Local Government, Housing and Planning Committee
Meeting date: 28 October 2025
Shona Robison
The pot that we announced is just shy of £30 million, and bids have come in from across the public sector. As I said, the criteria would give priority to reform in areas such as digital, shared services, upstream prevention and so on.
I would welcome bids that take a place-based approach and involve, for example, corporate functions being shared with other public sector bodies. Issues with some governance arrangements would have to be overcome but, if back-office functions can be shared across more than one public body, I am all for that.
On estates, we must recognise that working patterns have changed—you mentioned earlier the effect of Covid—and people are unlikely to go back to the working practices of the past.
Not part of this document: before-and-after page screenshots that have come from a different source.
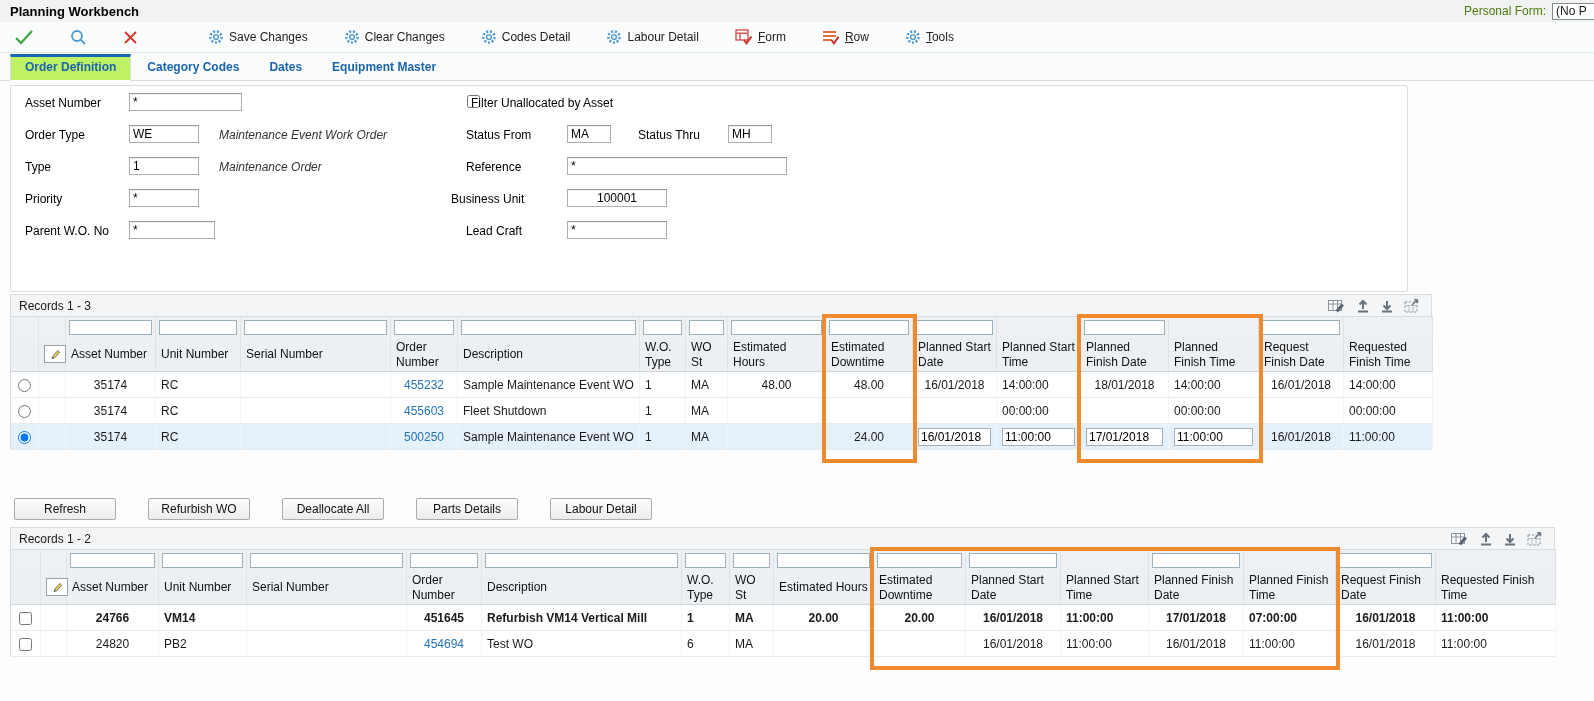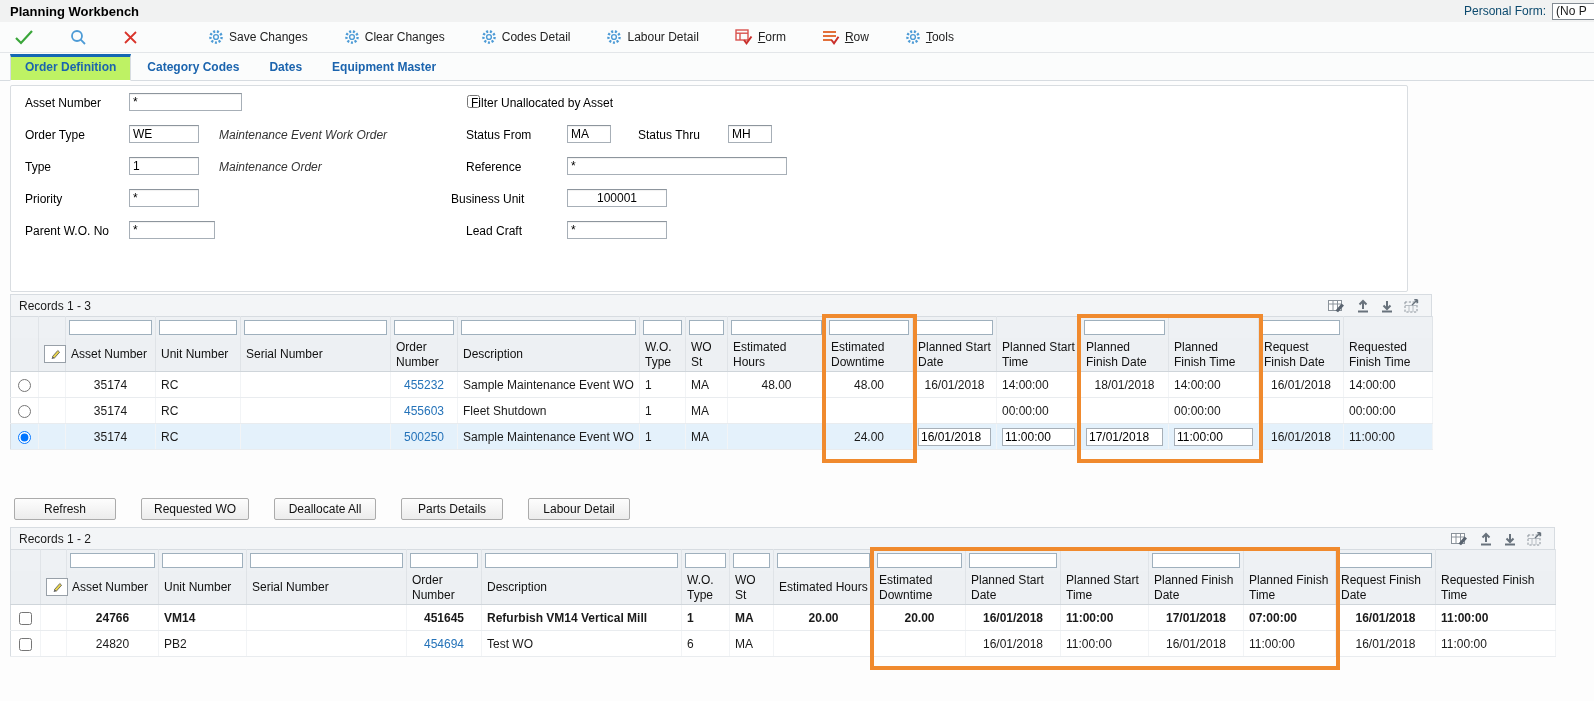"Personal Form:" .pf-label { color: #0c4a6e -> #4d7c0f }
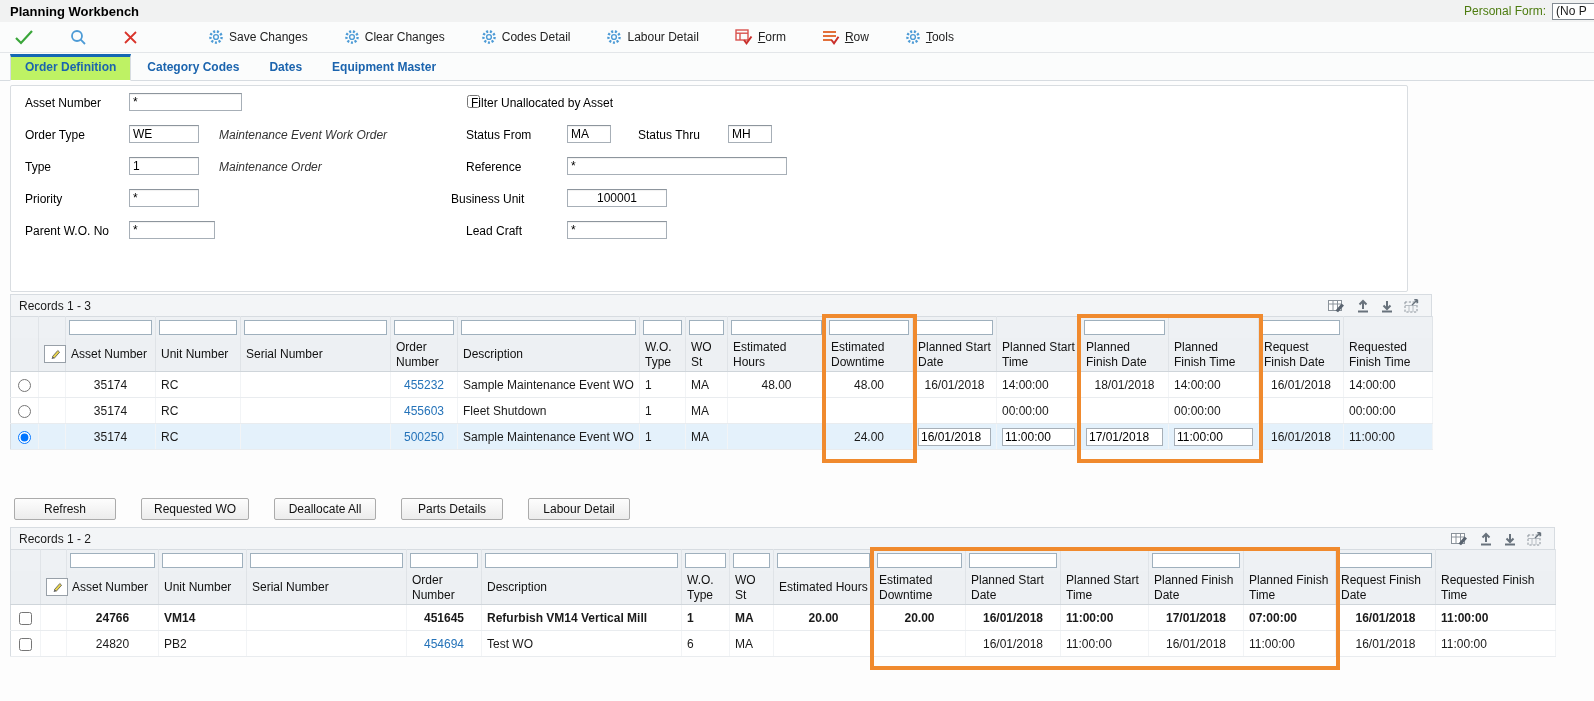"Refresh" .btnrow { gap: 25px -> 32px }
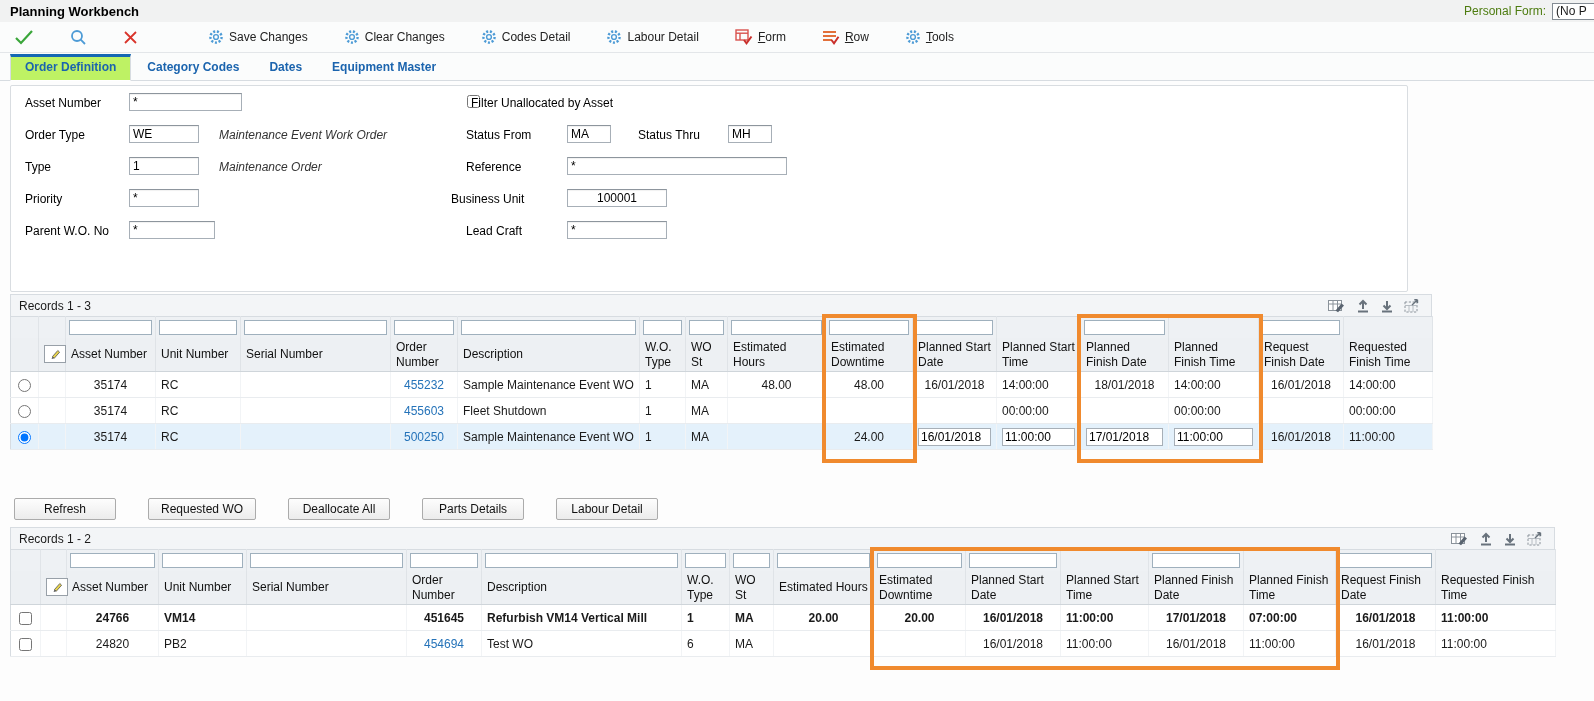"Requested WO" button.btn { text: Requested -> Refurbish }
That means that the estate can look different because people are working differently, and there are huge possibilities around the sharing of space, with people coming together to provide services all under one roof.
We should not think about this just in sectoral terms. If people present us with good, fully worked-through ideas and can show that they will make savings and can be delivered, we are all ears.
Local Government, Housing and Planning Committee
Meeting date: 28 October 2025
Shona Robison
I recognise the point that Meghan Gallacher is making about council tax payers and fairness. I point out for context that the provision in the budget for local government did see a further real-terms increase in funding in 2025-26, after increases in revenue funding in both of the past two financial years. It is not just us who are saying that; that has been independently verified by the Accounts Commission. As a longer-term context, the total local government finance settlement has increased by almost 50 per cent between 2013-14 and 2025-26. That is the background context.
I should say that I fully recognise that costs have increased for every part of the public sector. The role of inflation means that everything costs more, and of course pay has increased because of inflationary pressures. I absolutely accept all of that.
We said to local government that, because it was a reasonable settlement, we hoped that council tax increases would be kept to a minimum. There was a real difference in council tax rises across the country, as I am sure Meghan Gallacher will be aware. We will set out our position on this at the budget, but you have heard this morning from local government, which of course will argue strongly against any freezes or caps and will set out why it is against such moves. We have funded freezes and caps in the past, but we are also keen to give local government the flexibility that it requires.
We are also addressing some issues with particular local authorities—Meghan Gallacher mentioned one in particular. Some of our smaller local authorities have a fragility, and that is why we are keen to work with them in the reform space and to look at things such as shared services, where costs can be better managed by two or three local authorities coming together. We think that that is a good example of reform. The invest to save fund, which I am sure we will come on to, is there to help oil the wheels of such changes.
We will come to our conclusions on this, but we understand the impact on council tax payers, and that is why we gave that real-terms uplift to local government over the past few years.